Data to use: Begin

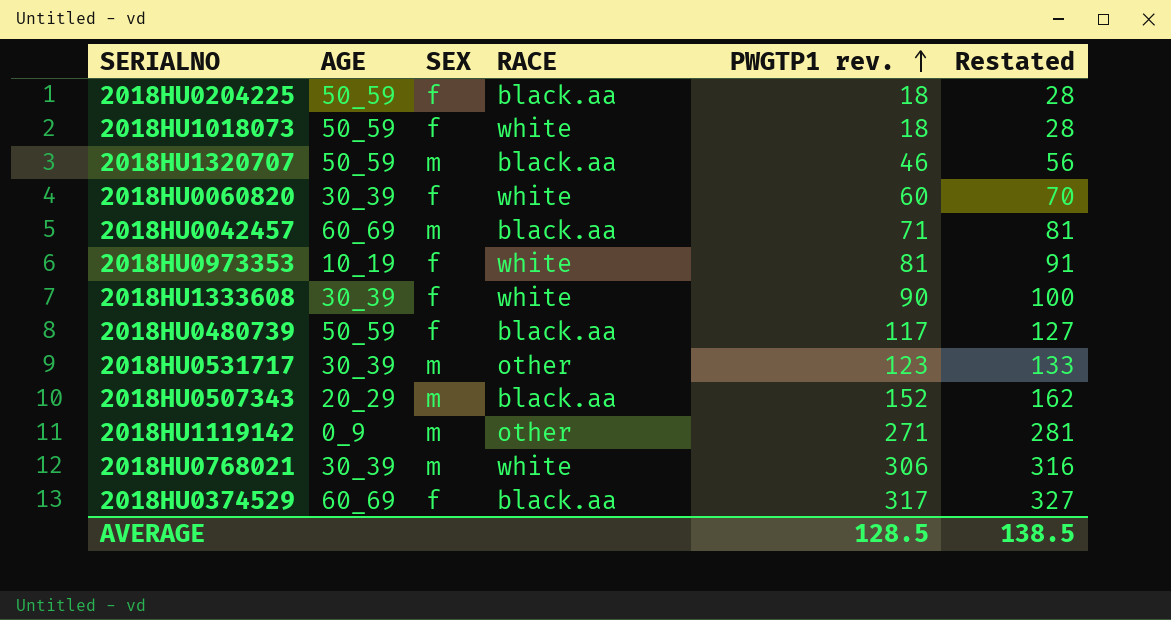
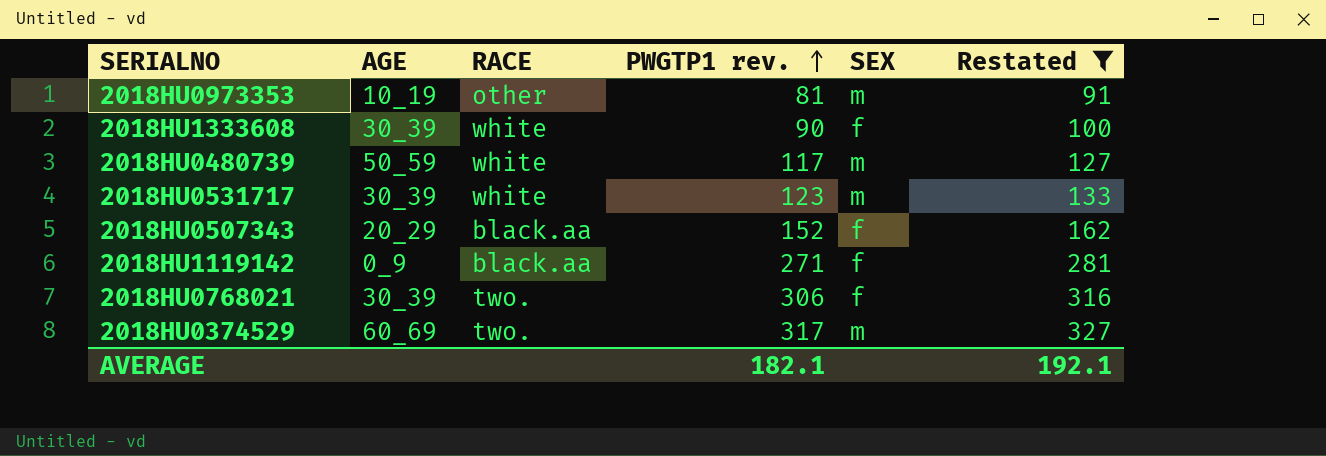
filter: none -> Restated >= 91
column SEX | position: 3 -> 5
2018HU0973353 | RACE: white -> other
2018HU0973353 | SEX: f -> m
2018HU0480739 | RACE: black.aa -> white
2018HU0480739 | SEX: f -> m
2018HU0531717 | RACE: other -> white
2018HU0507343 | SEX: m -> f
2018HU1119142 | RACE: other -> black.aa
2018HU1119142 | SEX: m -> f
2018HU0768021 | RACE: white -> two.
2018HU0768021 | SEX: m -> f
2018HU0374529 | RACE: black.aa -> two.
2018HU0374529 | SEX: f -> m
AVERAGE | PWGTP1 rev.: 128.5 -> 182.1
AVERAGE | Restated: 138.5 -> 192.1

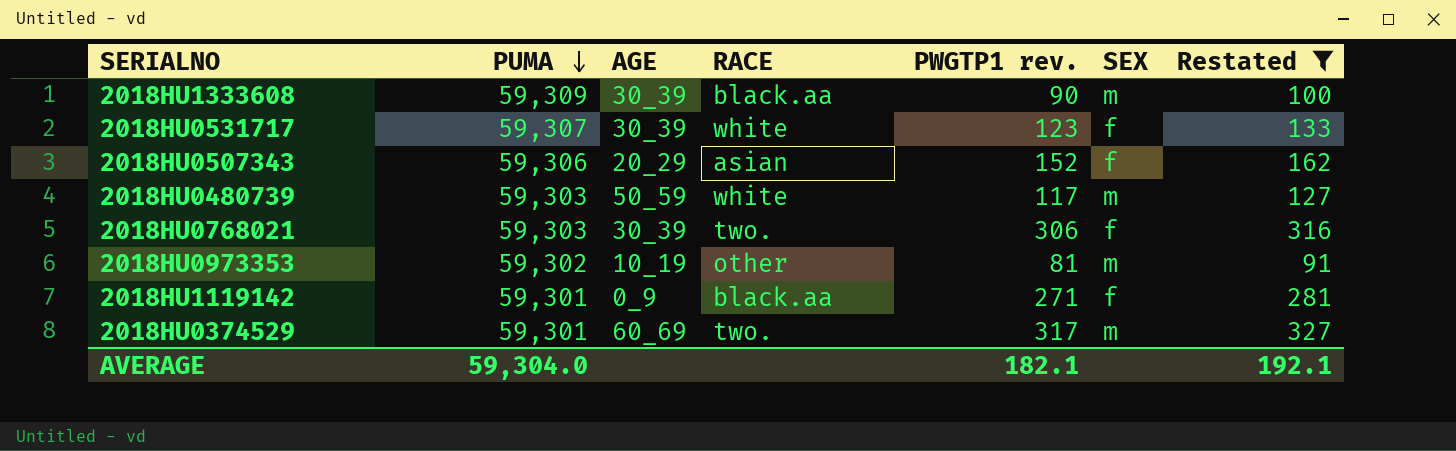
row order: PWGTP1 rev. ascending -> PUMA descending
column PUMA | position: none -> 2
2018HU1333608 | RACE: white -> black.aa
2018HU1333608 | SEX: f -> m
2018HU0531717 | SEX: m -> f
2018HU0507343 | RACE: black.aa -> asian

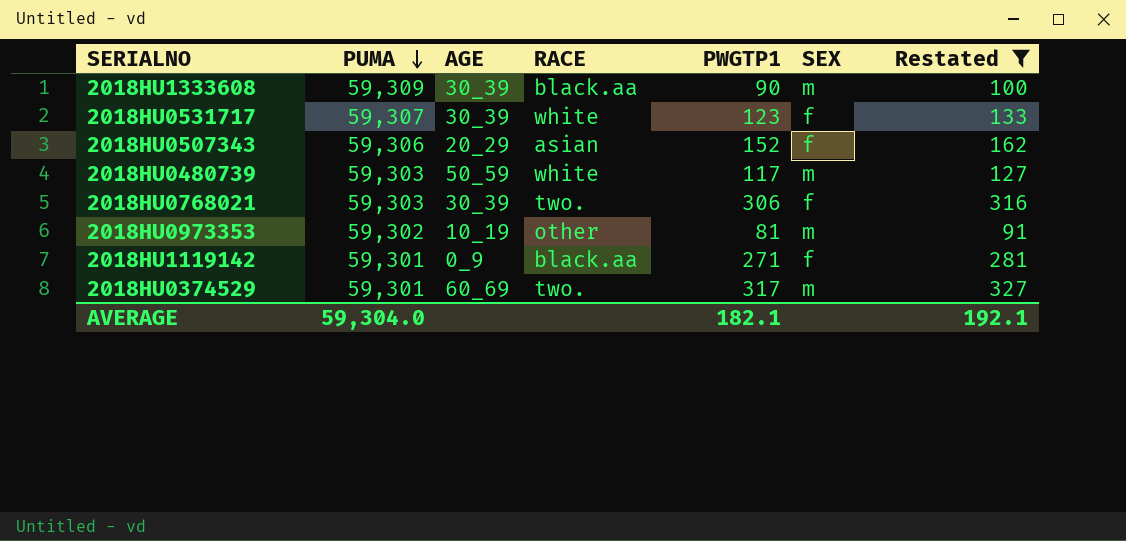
column name: PWGTP1 rev. -> PWGTP1

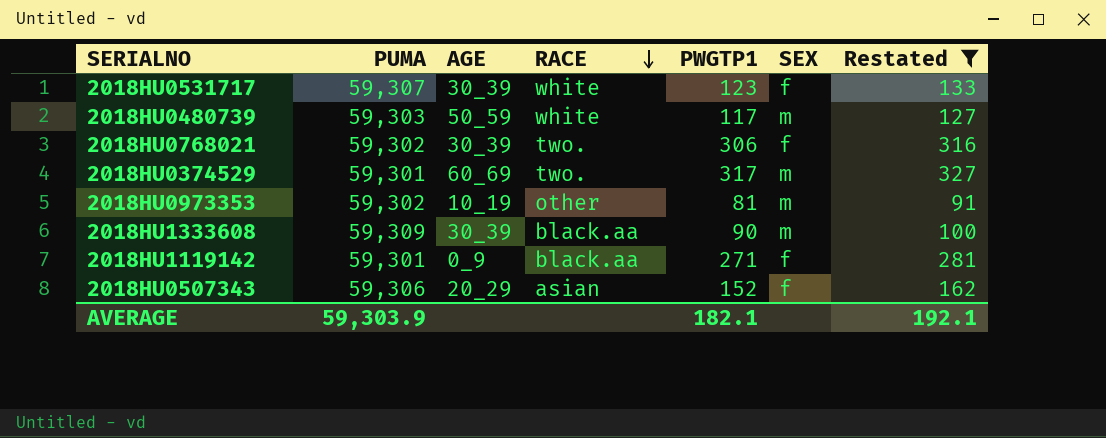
row order: PUMA descending -> RACE descending
2018HU0768021 | PUMA: 59,303 -> 59,302
AVERAGE | PUMA: 59,304.0 -> 59,303.9

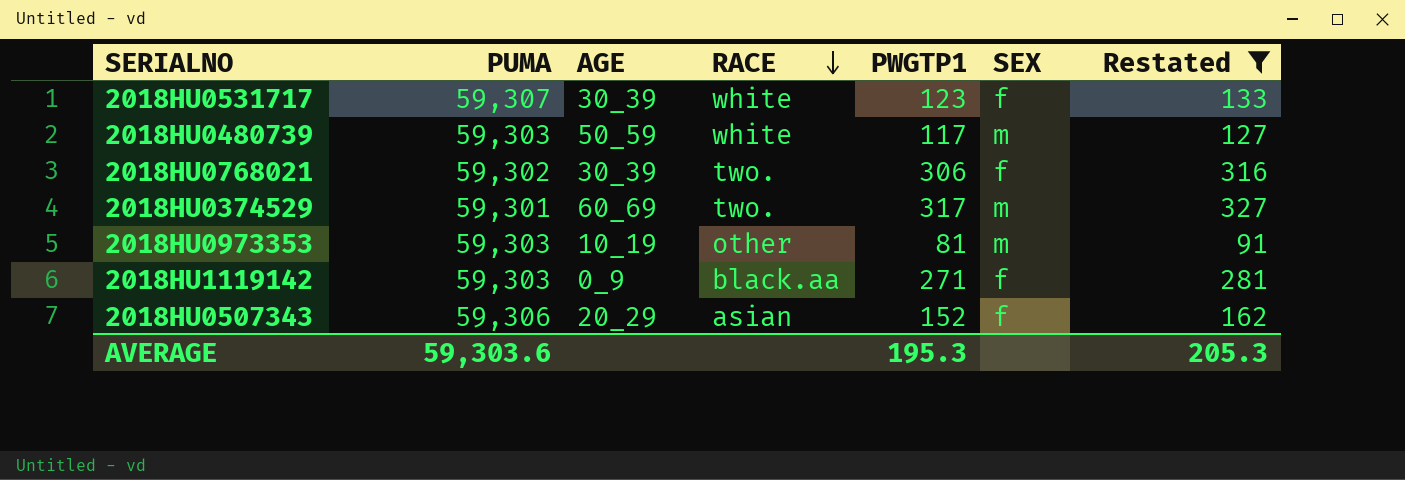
row 2018HU1333608: 59,309 | 30_39 | black.aa | 90 | m | 100 -> none
2018HU0973353 | PUMA: 59,302 -> 59,303
2018HU1119142 | PUMA: 59,301 -> 59,303
AVERAGE | PUMA: 59,303.9 -> 59,303.6
AVERAGE | PWGTP1: 182.1 -> 195.3
AVERAGE | Restated: 192.1 -> 205.3

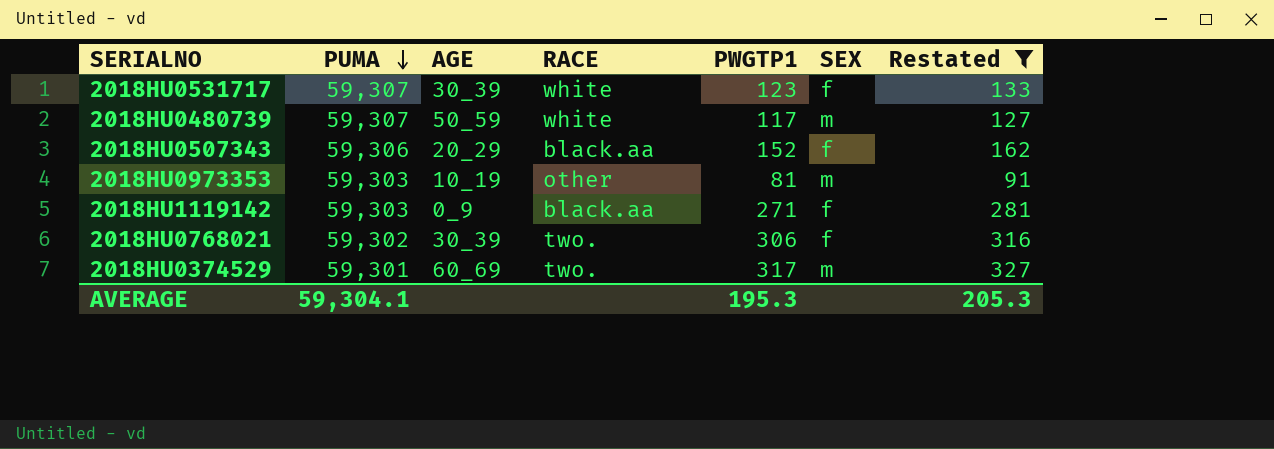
row order: RACE descending -> PUMA descending
2018HU0480739 | PUMA: 59,303 -> 59,307
2018HU0507343 | RACE: asian -> black.aa
AVERAGE | PUMA: 59,303.6 -> 59,304.1

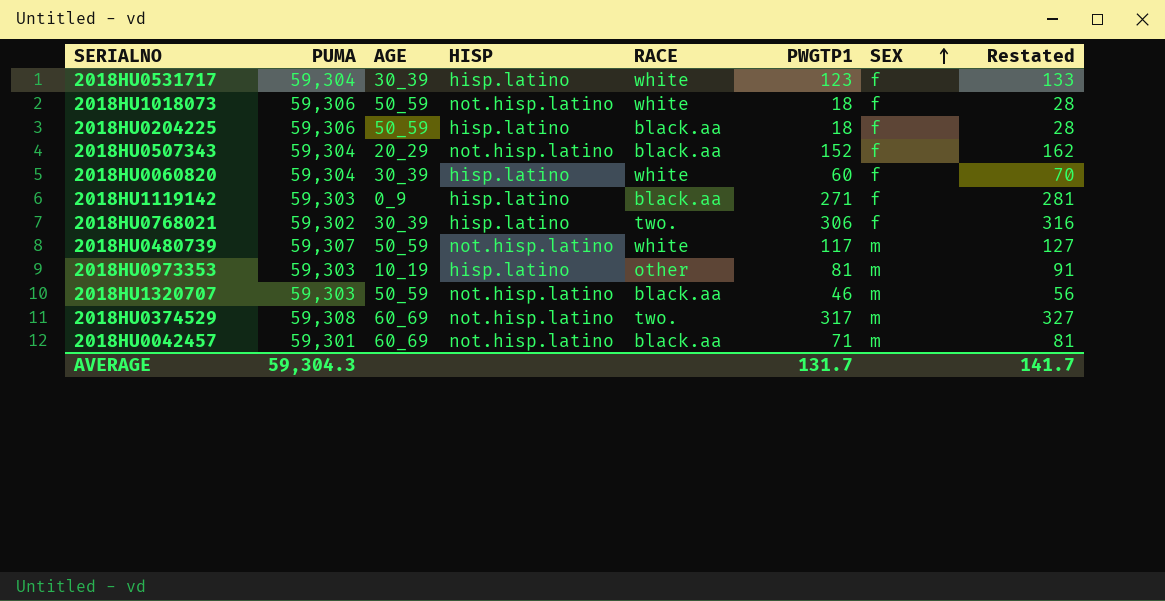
filter: Restated >= 91 -> none
row order: PUMA descending -> SEX ascending
column HISP | position: none -> 4
2018HU0531717 | PUMA: 59,307 -> 59,304
2018HU0507343 | PUMA: 59,306 -> 59,304
2018HU0374529 | PUMA: 59,301 -> 59,308
AVERAGE | PUMA: 59,304.1 -> 59,304.3
AVERAGE | PWGTP1: 195.3 -> 131.7
AVERAGE | Restated: 205.3 -> 141.7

Data to use: End

_What is expected_: All records must be output exactly as they are, except for the pictures, which are left out.

_Result of this task_:
filter: none -> Restated >= 91
column SEX | position: 3 -> 5
2018HU0973353 | RACE: white -> other
2018HU0973353 | SEX: f -> m
2018HU0480739 | RACE: black.aa -> white
2018HU0480739 | SEX: f -> m
2018HU0531717 | RACE: other -> white
2018HU0507343 | SEX: m -> f
2018HU1119142 | RACE: other -> black.aa
2018HU1119142 | SEX: m -> f
2018HU0768021 | RACE: white -> two.
2018HU0768021 | SEX: m -> f
2018HU0374529 | RACE: black.aa -> two.
2018HU0374529 | SEX: f -> m
AVERAGE | PWGTP1 rev.: 128.5 -> 182.1
AVERAGE | Restated: 138.5 -> 192.1

row order: PWGTP1 rev. ascending -> PUMA descending
column PUMA | position: none -> 2
2018HU1333608 | RACE: white -> black.aa
2018HU1333608 | SEX: f -> m
2018HU0531717 | SEX: m -> f
2018HU0507343 | RACE: black.aa -> asian

column name: PWGTP1 rev. -> PWGTP1

row order: PUMA descending -> RACE descending
2018HU0768021 | PUMA: 59,303 -> 59,302
AVERAGE | PUMA: 59,304.0 -> 59,303.9

row 2018HU1333608: 59,309 | 30_39 | black.aa | 90 | m | 100 -> none
2018HU0973353 | PUMA: 59,302 -> 59,303
2018HU1119142 | PUMA: 59,301 -> 59,303
AVERAGE | PUMA: 59,303.9 -> 59,303.6
AVERAGE | PWGTP1: 182.1 -> 195.3
AVERAGE | Restated: 192.1 -> 205.3

row order: RACE descending -> PUMA descending
2018HU0480739 | PUMA: 59,303 -> 59,307
2018HU0507343 | RACE: asian -> black.aa
AVERAGE | PUMA: 59,303.6 -> 59,304.1

filter: Restated >= 91 -> none
row order: PUMA descending -> SEX ascending
column HISP | position: none -> 4
2018HU0531717 | PUMA: 59,307 -> 59,304
2018HU0507343 | PUMA: 59,306 -> 59,304
2018HU0374529 | PUMA: 59,301 -> 59,308
AVERAGE | PUMA: 59,304.1 -> 59,304.3
AVERAGE | PWGTP1: 195.3 -> 131.7
AVERAGE | Restated: 205.3 -> 141.7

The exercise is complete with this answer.